Câmara Federal aprova prisão em regime disciplinar diferenciado para quem matar policial

A Câmara dos Deputados aprovou nesta quinta-feira (19) o Projeto de Lei 5391/20, que prevê a colocação em regime disciplinar diferenciado de condenados por crime de assassinato de policiais ou militares no exercício da função ou em decorrência dela. A matéria será enviada ao Senado.


A medida consta de substitutivo do relator, deputado Subtenente Gonzaga (PDT-MG), e vale também para os crimes praticados ou tentados, inclusive contra cônjuge ou parente consanguíneo até o terceiro grau e em razão dessa condição. A regra se aplica mesmo aos presos provisórios (pegos em flagrante, por exemplo).

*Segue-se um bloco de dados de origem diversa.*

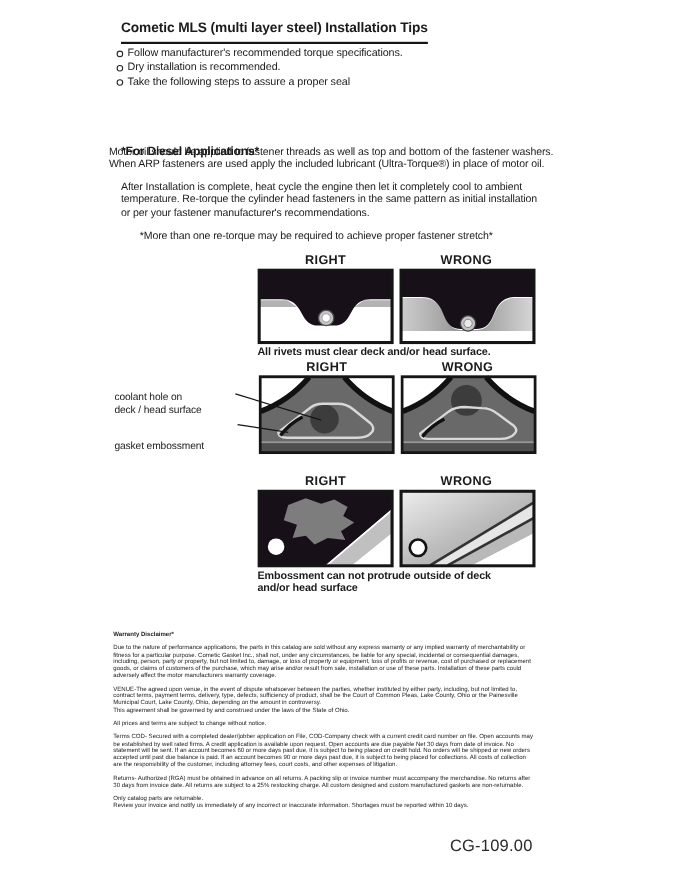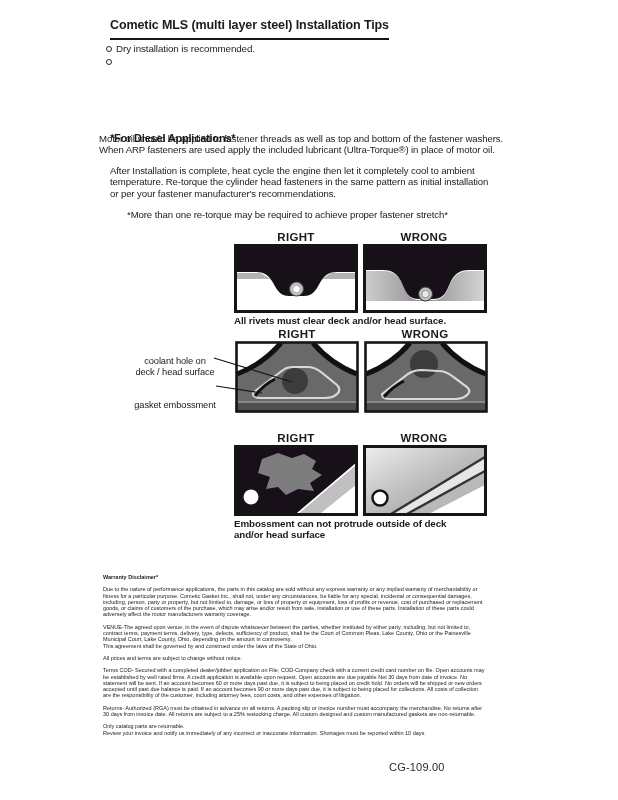"Follow manufacturer's recommended torque" div.bullet-row { html: none -> <div> <span></span> <span>Follow manufacturer's recommended torque specifications.</span> </div> }
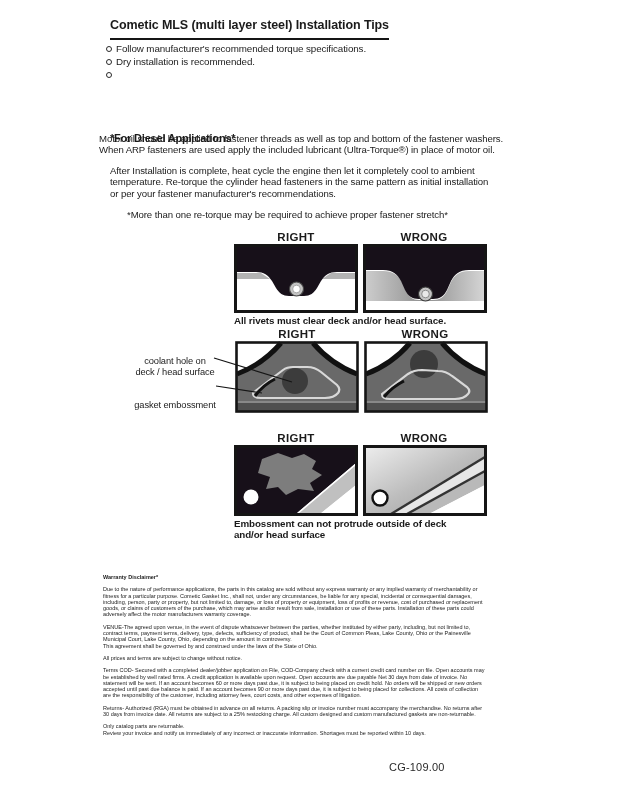"Take the following steps to" span { html: none -> <span>Take the following steps to assure a proper seal</span> }
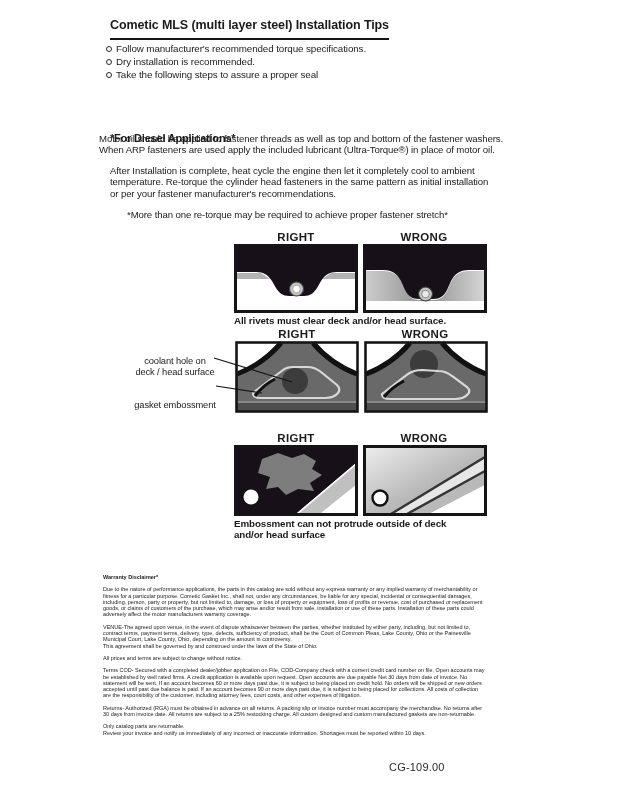"coolant hole on" .annos { left: 120px -> 104px; text-align: center -> left }
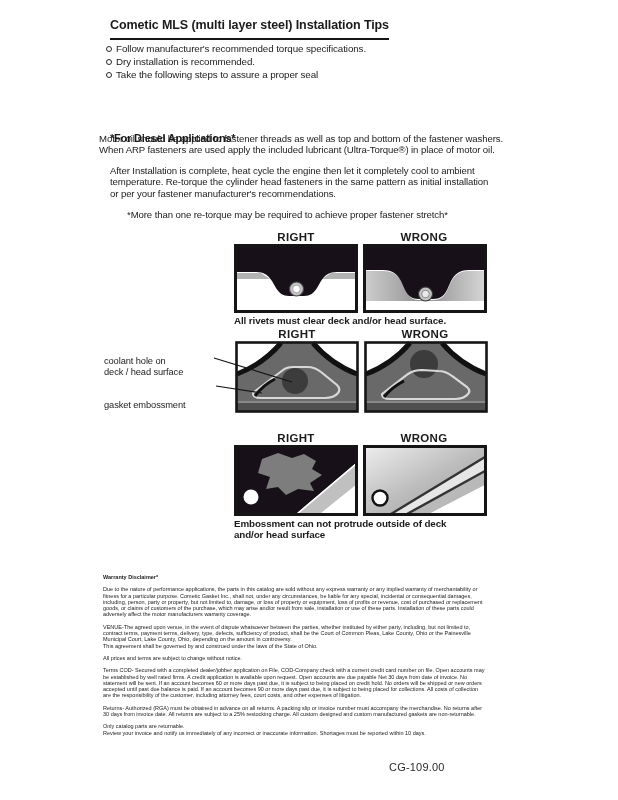"CG-109.00" .page-number { font-size: 11px -> 15px; left: 389px -> 409px }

A pena qualificada para esse tipo de crime é de reclusão de 12 a 30 anos.


De autoria dos deputados Carlos Jordy (PSL-RJ), Capitão Augusto (PL-SP) e Daniel Silveira (PSL-RJ), o projeto determina ainda o recolhimento desses presos preferencialmente em presídio federal.


Caso a decisão seja tomada nesse sentido, o juiz da execução ou da decretação da prisão provisória deverá solicitar ao Departamento Penitenciário Nacional do Ministério da Justiça a reserva de vaga em estabelecimento federal.


Quando o preso estiver em presídio federal, sempre que possível as audiências serão realizadas por meio de videoconferência.

O regime disciplinar diferenciado se caracteriza por cela individual, visitas restritas, fiscalização de correspondência, menos saídas da cela e duração máxima de até dois anos.

“Estamos buscando tratamento mais rigoroso para os condenados ou praticantes de crimes hediondos e temos segurança de que este projeto merece ser aprovado”, afirmou Subtenente Gonzaga.


Para Jordy, o recolhimento do preso por esses crimes a presídio federal não terá preferência sobre outros do crime organizado. “Isso fará que tenham uma prisão amarga, dura e fiquem afastados do crime organizado, onde se tornam líderes”, ponderou.


Crime reiterado Além do assassinato de policiais, considerado crime hediondo, o preso provisório ou condenado ficará em regime disciplinar diferenciado se tiver praticado de forma reiterada qualquer outro crime hediondo ou equiparado, ou crime com violência à pessoa ou grave ameaça. O texto considera reiteração uma segunda condenação, mesmo sem ser definitiva (trânsito em julgado).


Constitucionalidade Embora o Supremo Tribunal Federal (STF) tenha decidido, em 2006, que é inconstitucional a proibição de progressão de regime de cumprimento de pena (de fechado para semiaberto, por exemplo) para crimes hediondos, não há uma jurisprudência superior sobre a progressão para o preso em regime disciplinar diferenciado.


Sobre o tema, o relator incluiu no substitutivo que, durante o tempo de cumprimento da pena sob esse regime, o preso não poderá progredir de regime ou obter o livramento condicional.


Decisão liminar De acordo com o texto aprovado, o juiz decidirá em liminar sobre o requerimento de inclusão de preso em regime disciplinar diferenciado. A decisão final será em 15 dias após a manifestação do Ministério Público e da defesa.


Atualmente, a Lei de Execução Penal prevê que a decisão do juiz dependerá de manifestação do Ministério Público e da defesa nesse mesmo prazo, mas não permite decisão liminar. Se não houver manifestação dentro do prazo, isso não deverá impedir a decisão do juiz.